+++ SOURCE MATERIAL

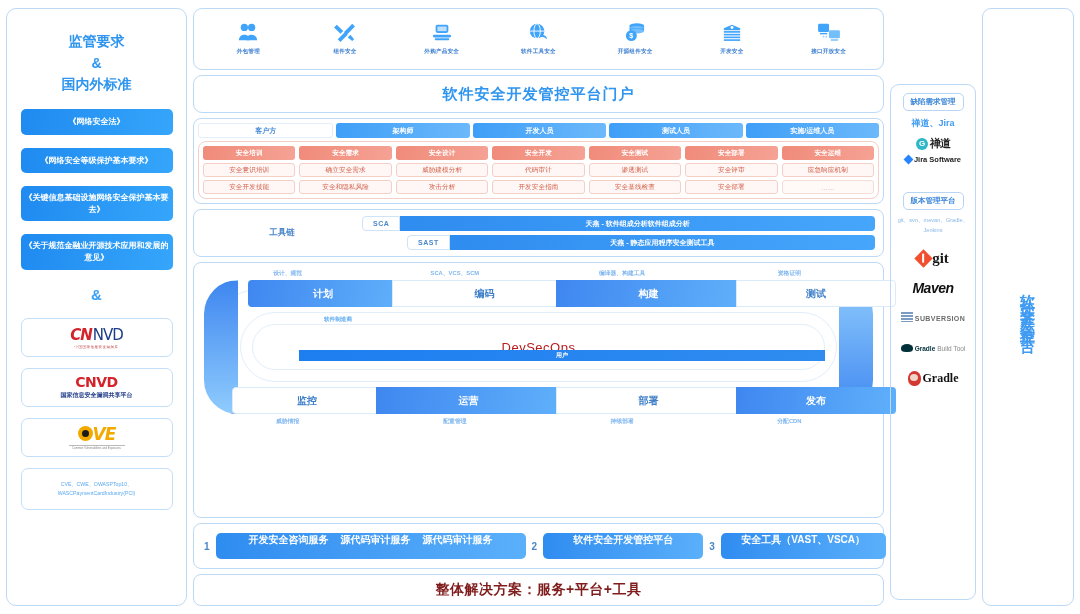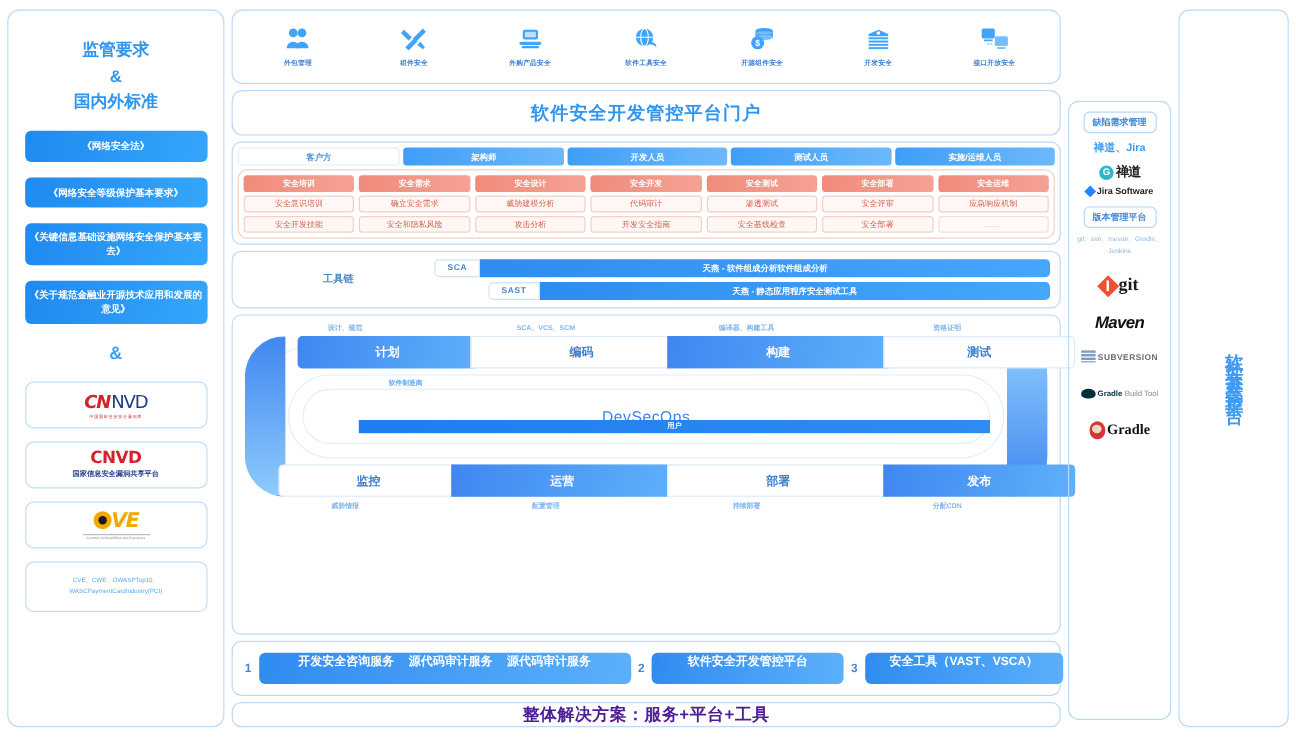--- a/index.html
+++ b/index.html
@@ -125,21 +125,21 @@
     border: 1px solid #dcebfa; border-left: none; border-radius: 0 60px 60px 0; }
   .cap-right.fill { background: linear-gradient(0deg, #3f87f0, #8fcbfd); border-color: transparent; }
   .inner-ring {
     position: absolute; left: 36px; right: 36px; top: 32px; bottom: 32px;
     border: 1px solid #e2eefa; border-radius: 40px;
   }
   .mid-ring {
     position: absolute; left: 48px; right: 48px; top: 44px; bottom: 44px;
     border: 1px solid #e2eefa; border-radius: 30px;
     display: flex; align-items: center; justify-content: center;
-    color: #3b82f6; font-size: 13px; letter-spacing: .5px;
+    color: #b91c1c; font-size: 13px; letter-spacing: .5px;
   }
   .ring-label {
     position: absolute; font-size: 5.6px; color: #5aa9f0; font-weight: bold;
   }
   .supplier-lbl { left: 120px; top: 36px; }
   .user-bar {
     position: absolute; left: 95px; right: 48px; top: 70px; height: 11px;
     background: linear-gradient(90deg, #1d7ef0, #2f8cf0);
     display: flex; align-items: center; justify-content: center;
     color: #fff; font-size: 6px; font-weight: bold;
@@ -152,43 +152,43 @@
   .pill {
     border-radius: 5px; height: 26px; display: flex; align-items: flex-start; justify-content: center;
     background: linear-gradient(95deg, #2f8cf0, #5bb0fb);
     color: #fff; font-size: 10px; font-weight: bold; padding: 0 14px; gap: 12px;
   }
   .pill.p1 { flex: 0 0 310px; }
   .pill.p2 { flex: 0 0 160px; }
   .pill.p3 { flex: 0 0 165px; }
 
   .footer-box {
-    border: 1px solid #bcd9f5; border-radius: 8px; height: 21px;
+    border: 1px solid #bcd9f5; border-radius: 8px; height: 32px;
     display: flex; align-items: center; justify-content: center;
-    color: #4c1d95; font-size: 14px; font-weight: bold; letter-spacing: .5px;
+    color: #7f1d1d; font-size: 14px; font-weight: bold; letter-spacing: .5px;
   }
 
   
   .right-panel {
     width: 86px; flex: 0 0 86px;
     border: 1px solid #bcd9f5; border-radius: 9px;
     margin-top: 76px; margin-bottom: 6px;
     display: flex; flex-direction: column; align-items: center; padding: 8px 4px;
     position: relative;
   }
   .rp-tag {
     border: 1px solid #b8d6f4; border-radius: 5px; background: #fff;
     font-size: 7.5px; color: #3d87d8; font-weight: bold; padding: 3px 7px; margin-bottom: 6px;
   }
   .rp-text { font-size: 9px; color: #3f9bf2; font-weight: bold; margin-bottom: 6px; }
   .rp-small { font-size: 5.6px; color: #8ab9e6; text-align: center; line-height: 1.7; margin-bottom: 8px; }
   .zentao-row { display: flex; align-items: center; gap: 2px; margin-bottom: 4px; }
   .zentao-circle { width: 12px; height: 12px; border-radius: 50%; background: #2fb7c9; color: #fff; font-size: 8px; display: flex; align-items: center; justify-content: center; font-weight: bold; }
   .zentao-txt { font-size: 11px; font-weight: bold; color: #222; letter-spacing: -1px; }
-  .jira-row { display: flex; align-items: center; gap: 2px; margin-bottom: 8px; }
+  .jira-row { display: flex; align-items: center; gap: 2px; margin-bottom: 28px; }
   .jira-dia { width: 7px; height: 7px; background: #2684ff; transform: rotate(45deg); }
   .jira-txt { font-size: 7.5px; color: #222; font-weight: bold; }
   .brand { margin: 5px 0; display: flex; align-items: center; justify-content: center; gap: 2px; height: 20px; }
   .git-dia { width: 13px; height: 13px; background: #f1502f; transform: rotate(45deg); position: relative; }
   .git-dia::after { content: ""; position: absolute; left: 5px; top: 2px; width: 2px; height: 9px; background: #fff; transform: rotate(-45deg); }
   .git-txt { font-size: 15px; font-weight: bold; color: #1a1a1a; font-family: "Liberation Serif", serif; }
   .maven-txt { font-size: 14px; font-weight: bold; font-style: italic; color: #111; letter-spacing: -.5px; }
   .svn-bars { display: inline-block; width: 12px; }
   .svn-bars div { height: 1.6px; background: #7d9cc4; margin-bottom: 1.2px; }
   .svn-txt { font-size: 7px; color: #6b6b6b; letter-spacing: .4px; font-weight: bold; }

++++++

From the records above, pull out each line that has "solid".

     border: 1px solid #dcebfa; border-left: none; border-radius: 0 60px 60px 0; }
     border: 1px solid #e2eefa; border-radius: 40px;
     border: 1px solid #e2eefa; border-radius: 30px;
-    border: 1px solid #bcd9f5; border-radius: 8px; height: 21px;
+    border: 1px solid #bcd9f5; border-radius: 8px; height: 32px;
     border: 1px solid #bcd9f5; border-radius: 9px;
     border: 1px solid #b8d6f4; border-radius: 5px; background: #fff;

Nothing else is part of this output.